[Data records]
------------------------

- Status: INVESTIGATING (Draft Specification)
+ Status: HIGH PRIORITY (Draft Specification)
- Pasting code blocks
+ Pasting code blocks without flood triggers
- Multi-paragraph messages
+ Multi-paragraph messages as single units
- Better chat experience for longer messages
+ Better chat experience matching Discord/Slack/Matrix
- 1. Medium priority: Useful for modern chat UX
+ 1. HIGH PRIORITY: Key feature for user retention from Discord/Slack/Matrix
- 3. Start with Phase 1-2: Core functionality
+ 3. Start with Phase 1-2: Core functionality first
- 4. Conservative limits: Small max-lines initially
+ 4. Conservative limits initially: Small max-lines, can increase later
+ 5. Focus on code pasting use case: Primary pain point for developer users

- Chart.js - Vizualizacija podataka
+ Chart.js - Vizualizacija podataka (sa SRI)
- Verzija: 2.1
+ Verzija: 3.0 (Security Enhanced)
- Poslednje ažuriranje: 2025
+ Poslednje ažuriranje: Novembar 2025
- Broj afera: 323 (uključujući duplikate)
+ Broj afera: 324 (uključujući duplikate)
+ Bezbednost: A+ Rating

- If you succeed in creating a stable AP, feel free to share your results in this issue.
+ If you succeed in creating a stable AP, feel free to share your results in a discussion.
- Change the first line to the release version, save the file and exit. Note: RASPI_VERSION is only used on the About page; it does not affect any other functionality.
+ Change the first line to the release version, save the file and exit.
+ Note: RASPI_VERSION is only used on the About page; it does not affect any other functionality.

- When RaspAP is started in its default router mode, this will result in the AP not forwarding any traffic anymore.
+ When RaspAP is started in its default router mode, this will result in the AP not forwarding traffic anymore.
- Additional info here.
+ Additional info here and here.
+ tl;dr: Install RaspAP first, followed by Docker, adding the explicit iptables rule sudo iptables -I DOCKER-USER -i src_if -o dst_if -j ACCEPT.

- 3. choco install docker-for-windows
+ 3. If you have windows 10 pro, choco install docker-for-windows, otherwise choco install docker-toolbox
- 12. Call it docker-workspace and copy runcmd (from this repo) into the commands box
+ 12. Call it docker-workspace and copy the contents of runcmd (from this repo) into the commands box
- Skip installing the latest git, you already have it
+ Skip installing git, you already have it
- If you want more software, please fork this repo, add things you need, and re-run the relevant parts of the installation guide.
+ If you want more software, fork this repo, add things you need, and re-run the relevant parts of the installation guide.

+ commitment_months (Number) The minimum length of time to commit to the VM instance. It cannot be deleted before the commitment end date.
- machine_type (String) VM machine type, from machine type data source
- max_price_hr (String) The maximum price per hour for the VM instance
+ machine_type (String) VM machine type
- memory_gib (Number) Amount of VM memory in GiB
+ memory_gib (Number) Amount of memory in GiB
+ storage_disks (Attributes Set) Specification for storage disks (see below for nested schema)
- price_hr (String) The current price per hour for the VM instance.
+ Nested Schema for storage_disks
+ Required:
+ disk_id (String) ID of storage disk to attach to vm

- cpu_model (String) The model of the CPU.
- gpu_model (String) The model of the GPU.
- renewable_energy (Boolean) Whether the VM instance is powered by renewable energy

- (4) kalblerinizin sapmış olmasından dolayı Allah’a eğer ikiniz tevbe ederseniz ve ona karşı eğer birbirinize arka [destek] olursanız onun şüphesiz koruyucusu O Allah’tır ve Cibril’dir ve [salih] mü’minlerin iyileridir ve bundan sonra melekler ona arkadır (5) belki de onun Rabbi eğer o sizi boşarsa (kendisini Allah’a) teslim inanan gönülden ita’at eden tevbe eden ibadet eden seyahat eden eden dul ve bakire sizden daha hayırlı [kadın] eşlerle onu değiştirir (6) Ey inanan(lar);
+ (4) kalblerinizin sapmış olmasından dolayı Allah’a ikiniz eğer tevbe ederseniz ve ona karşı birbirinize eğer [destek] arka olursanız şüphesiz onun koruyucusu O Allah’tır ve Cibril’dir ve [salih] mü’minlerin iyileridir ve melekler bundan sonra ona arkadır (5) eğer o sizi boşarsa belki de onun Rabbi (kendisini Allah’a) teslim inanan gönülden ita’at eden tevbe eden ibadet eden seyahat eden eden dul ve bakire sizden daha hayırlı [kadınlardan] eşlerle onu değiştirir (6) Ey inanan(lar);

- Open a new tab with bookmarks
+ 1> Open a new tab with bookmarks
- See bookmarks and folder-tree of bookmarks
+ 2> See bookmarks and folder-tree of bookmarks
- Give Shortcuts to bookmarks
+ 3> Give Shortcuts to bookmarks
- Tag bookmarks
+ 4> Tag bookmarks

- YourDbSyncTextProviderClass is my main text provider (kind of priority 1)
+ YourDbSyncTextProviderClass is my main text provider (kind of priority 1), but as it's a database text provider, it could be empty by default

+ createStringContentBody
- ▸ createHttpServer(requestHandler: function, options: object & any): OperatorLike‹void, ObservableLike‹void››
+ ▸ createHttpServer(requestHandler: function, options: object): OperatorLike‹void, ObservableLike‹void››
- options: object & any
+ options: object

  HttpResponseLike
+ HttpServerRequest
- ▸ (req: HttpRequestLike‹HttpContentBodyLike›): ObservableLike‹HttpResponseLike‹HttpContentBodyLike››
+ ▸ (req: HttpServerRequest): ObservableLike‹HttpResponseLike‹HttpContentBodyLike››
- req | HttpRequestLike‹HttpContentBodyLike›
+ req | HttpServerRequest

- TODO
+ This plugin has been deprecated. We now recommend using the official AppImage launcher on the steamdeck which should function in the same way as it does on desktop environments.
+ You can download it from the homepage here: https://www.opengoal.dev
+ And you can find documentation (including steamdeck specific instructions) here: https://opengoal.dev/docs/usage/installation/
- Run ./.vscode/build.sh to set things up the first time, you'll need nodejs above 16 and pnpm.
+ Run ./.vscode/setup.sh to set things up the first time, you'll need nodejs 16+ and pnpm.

------------------------

EXERCISE: Output all of the data without altering a single line.

EXERCISE SOLUTION:
- Status: INVESTIGATING (Draft Specification)
+ Status: HIGH PRIORITY (Draft Specification)
- Pasting code blocks
+ Pasting code blocks without flood triggers
- Multi-paragraph messages
+ Multi-paragraph messages as single units
- Better chat experience for longer messages
+ Better chat experience matching Discord/Slack/Matrix
- 1. Medium priority: Useful for modern chat UX
+ 1. HIGH PRIORITY: Key feature for user retention from Discord/Slack/Matrix
- 3. Start with Phase 1-2: Core functionality
+ 3. Start with Phase 1-2: Core functionality first
- 4. Conservative limits: Small max-lines initially
+ 4. Conservative limits initially: Small max-lines, can increase later
+ 5. Focus on code pasting use case: Primary pain point for developer users

- Chart.js - Vizualizacija podataka
+ Chart.js - Vizualizacija podataka (sa SRI)
- Verzija: 2.1
+ Verzija: 3.0 (Security Enhanced)
- Poslednje ažuriranje: 2025
+ Poslednje ažuriranje: Novembar 2025
- Broj afera: 323 (uključujući duplikate)
+ Broj afera: 324 (uključujući duplikate)
+ Bezbednost: A+ Rating

- If you succeed in creating a stable AP, feel free to share your results in this issue.
+ If you succeed in creating a stable AP, feel free to share your results in a discussion.
- Change the first line to the release version, save the file and exit. Note: RASPI_VERSION is only used on the About page; it does not affect any other functionality.
+ Change the first line to the release version, save the file and exit.
+ Note: RASPI_VERSION is only used on the About page; it does not affect any other functionality.

- When RaspAP is started in its default router mode, this will result in the AP not forwarding any traffic anymore.
+ When RaspAP is started in its default router mode, this will result in the AP not forwarding traffic anymore.
- Additional info here.
+ Additional info here and here.
+ tl;dr: Install RaspAP first, followed by Docker, adding the explicit iptables rule sudo iptables -I DOCKER-USER -i src_if -o dst_if -j ACCEPT.

- 3. choco install docker-for-windows
+ 3. If you have windows 10 pro, choco install docker-for-windows, otherwise choco install docker-toolbox
- 12. Call it docker-workspace and copy runcmd (from this repo) into the commands box
+ 12. Call it docker-workspace and copy the contents of runcmd (from this repo) into the commands box
- Skip installing the latest git, you already have it
+ Skip installing git, you already have it
- If you want more software, please fork this repo, add things you need, and re-run the relevant parts of the installation guide.
+ If you want more software, fork this repo, add things you need, and re-run the relevant parts of the installation guide.

+ commitment_months (Number) The minimum length of time to commit to the VM instance. It cannot be deleted before the commitment end date.
- machine_type (String) VM machine type, from machine type data source
- max_price_hr (String) The maximum price per hour for the VM instance
+ machine_type (String) VM machine type
- memory_gib (Number) Amount of VM memory in GiB
+ memory_gib (Number) Amount of memory in GiB
+ storage_disks (Attributes Set) Specification for storage disks (see below for nested schema)
- price_hr (String) The current price per hour for the VM instance.
+ Nested Schema for storage_disks
+ Required:
+ disk_id (String) ID of storage disk to attach to vm

- cpu_model (String) The model of the CPU.
- gpu_model (String) The model of the GPU.
- renewable_energy (Boolean) Whether the VM instance is powered by renewable energy

- (4) kalblerinizin sapmış olmasından dolayı Allah’a eğer ikiniz tevbe ederseniz ve ona karşı eğer birbirinize arka [destek] olursanız onun şüphesiz koruyucusu O Allah’tır ve Cibril’dir ve [salih] mü’minlerin iyileridir ve bundan sonra melekler ona arkadır (5) belki de onun Rabbi eğer o sizi boşarsa (kendisini Allah’a) teslim inanan gönülden ita’at eden tevbe eden ibadet eden seyahat eden eden dul ve bakire sizden daha hayırlı [kadın] eşlerle onu değiştirir (6) Ey inanan(lar);
+ (4) kalblerinizin sapmış olmasından dolayı Allah’a ikiniz eğer tevbe ederseniz ve ona karşı birbirinize eğer [destek] arka olursanız şüphesiz onun koruyucusu O Allah’tır ve Cibril’dir ve [salih] mü’minlerin iyileridir ve melekler bundan sonra ona arkadır (5) eğer o sizi boşarsa belki de onun Rabbi (kendisini Allah’a) teslim inanan gönülden ita’at eden tevbe eden ibadet eden seyahat eden eden dul ve bakire sizden daha hayırlı [kadınlardan] eşlerle onu değiştirir (6) Ey inanan(lar);

- Open a new tab with bookmarks
+ 1> Open a new tab with bookmarks
- See bookmarks and folder-tree of bookmarks
+ 2> See bookmarks and folder-tree of bookmarks
- Give Shortcuts to bookmarks
+ 3> Give Shortcuts to bookmarks
- Tag bookmarks
+ 4> Tag bookmarks

- YourDbSyncTextProviderClass is my main text provider (kind of priority 1)
+ YourDbSyncTextProviderClass is my main text provider (kind of priority 1), but as it's a database text provider, it could be empty by default

+ createStringContentBody
- ▸ createHttpServer(requestHandler: function, options: object & any): OperatorLike‹void, ObservableLike‹void››
+ ▸ createHttpServer(requestHandler: function, options: object): OperatorLike‹void, ObservableLike‹void››
- options: object & any
+ options: object

  HttpResponseLike
+ HttpServerRequest
- ▸ (req: HttpRequestLike‹HttpContentBodyLike›): ObservableLike‹HttpResponseLike‹HttpContentBodyLike››
+ ▸ (req: HttpServerRequest): ObservableLike‹HttpResponseLike‹HttpContentBodyLike››
- req | HttpRequestLike‹HttpContentBodyLike›
+ req | HttpServerRequest

- TODO
+ This plugin has been deprecated. We now recommend using the official AppImage launcher on the steamdeck which should function in the same way as it does on desktop environments.
+ You can download it from the homepage here: https://www.opengoal.dev
+ And you can find documentation (including steamdeck specific instructions) here: https://opengoal.dev/docs/usage/installation/
- Run ./.vscode/build.sh to set things up the first time, you'll need nodejs above 16 and pnpm.
+ Run ./.vscode/setup.sh to set things up the first time, you'll need nodejs 16+ and pnpm.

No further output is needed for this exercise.